His nonprofit, Hampton Roads Jazz Inc. “offers world class jazz performance, artistic, and educational experiences to entertain, inspire, and enrich the cultural landscape of the Hampton Roads region”, according to the official website. 

He founded the Phoebus Jazz Festival in 2019, a three day festival with strictly jazz. 

“But I think when you want to focus on jazz-like my organization Hampton Roads Jazz-we produce the Phoebus Jazz Festival. Since we're talking about Hampton, we're producing it in a smaller venue and we're having jazz, so we go smaller,” said Sinnett. 

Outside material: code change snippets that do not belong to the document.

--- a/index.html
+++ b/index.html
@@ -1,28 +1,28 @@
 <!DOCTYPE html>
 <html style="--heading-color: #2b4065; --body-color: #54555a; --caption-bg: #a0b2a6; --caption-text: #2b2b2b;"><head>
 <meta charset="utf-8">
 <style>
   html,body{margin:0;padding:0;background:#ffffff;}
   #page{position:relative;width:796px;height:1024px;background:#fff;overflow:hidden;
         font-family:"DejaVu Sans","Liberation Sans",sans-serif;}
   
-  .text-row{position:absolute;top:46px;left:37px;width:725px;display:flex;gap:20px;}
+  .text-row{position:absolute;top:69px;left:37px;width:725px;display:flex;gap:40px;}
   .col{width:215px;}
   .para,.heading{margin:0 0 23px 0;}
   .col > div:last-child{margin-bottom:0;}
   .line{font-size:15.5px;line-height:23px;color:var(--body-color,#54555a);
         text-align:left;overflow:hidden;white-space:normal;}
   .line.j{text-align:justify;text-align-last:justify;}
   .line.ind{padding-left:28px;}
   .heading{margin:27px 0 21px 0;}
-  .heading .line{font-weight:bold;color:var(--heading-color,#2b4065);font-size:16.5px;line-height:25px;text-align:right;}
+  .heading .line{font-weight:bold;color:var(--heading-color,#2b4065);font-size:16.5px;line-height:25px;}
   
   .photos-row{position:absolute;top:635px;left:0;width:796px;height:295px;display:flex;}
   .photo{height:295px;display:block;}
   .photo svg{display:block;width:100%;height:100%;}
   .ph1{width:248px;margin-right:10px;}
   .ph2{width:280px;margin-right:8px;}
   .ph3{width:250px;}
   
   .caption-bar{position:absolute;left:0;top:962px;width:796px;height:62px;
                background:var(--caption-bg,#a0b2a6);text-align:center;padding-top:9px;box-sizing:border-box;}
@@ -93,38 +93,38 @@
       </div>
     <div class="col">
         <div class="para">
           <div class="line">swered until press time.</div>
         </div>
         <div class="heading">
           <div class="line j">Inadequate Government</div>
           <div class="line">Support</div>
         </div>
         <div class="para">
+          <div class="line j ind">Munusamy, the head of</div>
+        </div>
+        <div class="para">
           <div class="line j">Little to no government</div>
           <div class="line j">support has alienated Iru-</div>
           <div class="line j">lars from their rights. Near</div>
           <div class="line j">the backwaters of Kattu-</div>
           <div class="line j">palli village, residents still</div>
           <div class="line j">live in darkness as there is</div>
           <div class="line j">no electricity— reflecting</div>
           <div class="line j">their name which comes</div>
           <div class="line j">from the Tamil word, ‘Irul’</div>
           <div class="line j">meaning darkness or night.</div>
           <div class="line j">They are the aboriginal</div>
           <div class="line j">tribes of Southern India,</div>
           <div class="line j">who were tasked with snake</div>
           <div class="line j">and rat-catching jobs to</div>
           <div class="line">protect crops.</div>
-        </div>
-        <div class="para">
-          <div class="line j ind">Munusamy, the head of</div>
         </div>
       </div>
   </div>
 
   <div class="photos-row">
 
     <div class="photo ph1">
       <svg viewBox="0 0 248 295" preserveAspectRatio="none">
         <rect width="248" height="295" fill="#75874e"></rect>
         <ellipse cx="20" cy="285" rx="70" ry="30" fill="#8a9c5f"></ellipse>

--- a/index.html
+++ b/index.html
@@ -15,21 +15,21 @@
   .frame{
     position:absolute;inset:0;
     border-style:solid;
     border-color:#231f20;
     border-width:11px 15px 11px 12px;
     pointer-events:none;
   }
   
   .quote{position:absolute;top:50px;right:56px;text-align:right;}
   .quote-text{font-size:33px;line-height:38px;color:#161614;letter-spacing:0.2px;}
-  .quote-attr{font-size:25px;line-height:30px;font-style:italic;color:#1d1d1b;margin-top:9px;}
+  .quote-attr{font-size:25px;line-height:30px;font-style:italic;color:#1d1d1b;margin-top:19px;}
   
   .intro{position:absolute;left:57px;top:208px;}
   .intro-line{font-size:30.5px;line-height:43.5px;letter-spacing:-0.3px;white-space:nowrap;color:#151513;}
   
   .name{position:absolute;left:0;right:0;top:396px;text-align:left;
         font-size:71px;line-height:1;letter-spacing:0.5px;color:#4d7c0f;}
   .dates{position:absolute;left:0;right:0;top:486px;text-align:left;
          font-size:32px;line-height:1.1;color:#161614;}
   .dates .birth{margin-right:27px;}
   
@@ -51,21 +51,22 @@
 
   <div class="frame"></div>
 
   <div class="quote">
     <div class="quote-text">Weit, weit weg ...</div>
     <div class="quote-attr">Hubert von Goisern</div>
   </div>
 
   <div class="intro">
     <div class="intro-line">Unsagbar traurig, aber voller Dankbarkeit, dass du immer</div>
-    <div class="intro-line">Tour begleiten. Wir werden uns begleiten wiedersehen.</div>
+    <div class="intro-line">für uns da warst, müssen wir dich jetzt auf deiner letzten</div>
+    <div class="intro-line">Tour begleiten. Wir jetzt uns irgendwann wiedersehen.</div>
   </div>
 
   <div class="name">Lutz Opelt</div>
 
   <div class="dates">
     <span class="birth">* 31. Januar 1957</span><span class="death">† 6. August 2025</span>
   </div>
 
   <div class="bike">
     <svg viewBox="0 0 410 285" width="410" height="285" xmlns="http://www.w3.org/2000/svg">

The festival is held in The American Theatre in Hampton, Va. Sinnett’s goal was to bring a real jazz festival to the area. 

“If you want to bring in the pop groups and  soul groups, put them in the coliseum. But then bring in some jazz- place the jazz in smaller venues, spread throughout the city, maybe put some of the jazz in the American theater, or find great little spots- little restaurants or clubs- that would be conducive to having this kind of music. You can bring the jazz in these smaller venues,” said Sinnett.


New Times

As the Hampton Jazz and Music Festival enters a new age, some believe there is more that can be done to bring it to life and incorporate it into the city of Hampton. 

“I think that the City of Hampton could do a better job in integrating the jazz festival throughout the city and surrounding areas-everybody should be Hampton Jazz Festival focused that weekend,” said Ford. 

Incorporating restaurants, retail stores, and local businesses can ensure that everyone in the community benefits from the lively weekend event, Ford said. 

Sinnet said the festival should be patterned after the Rochester International Jazz Festival, which gets the entire city involved. “I think their festival runs a week or two weeks. So think about all that jazz in the course of a couple of weeks sprinkled throughout the city in different venues,” Sinnet said. ”It’s a model of how we can get more of the city of Hampton involved in the music and you can really have some jazz.”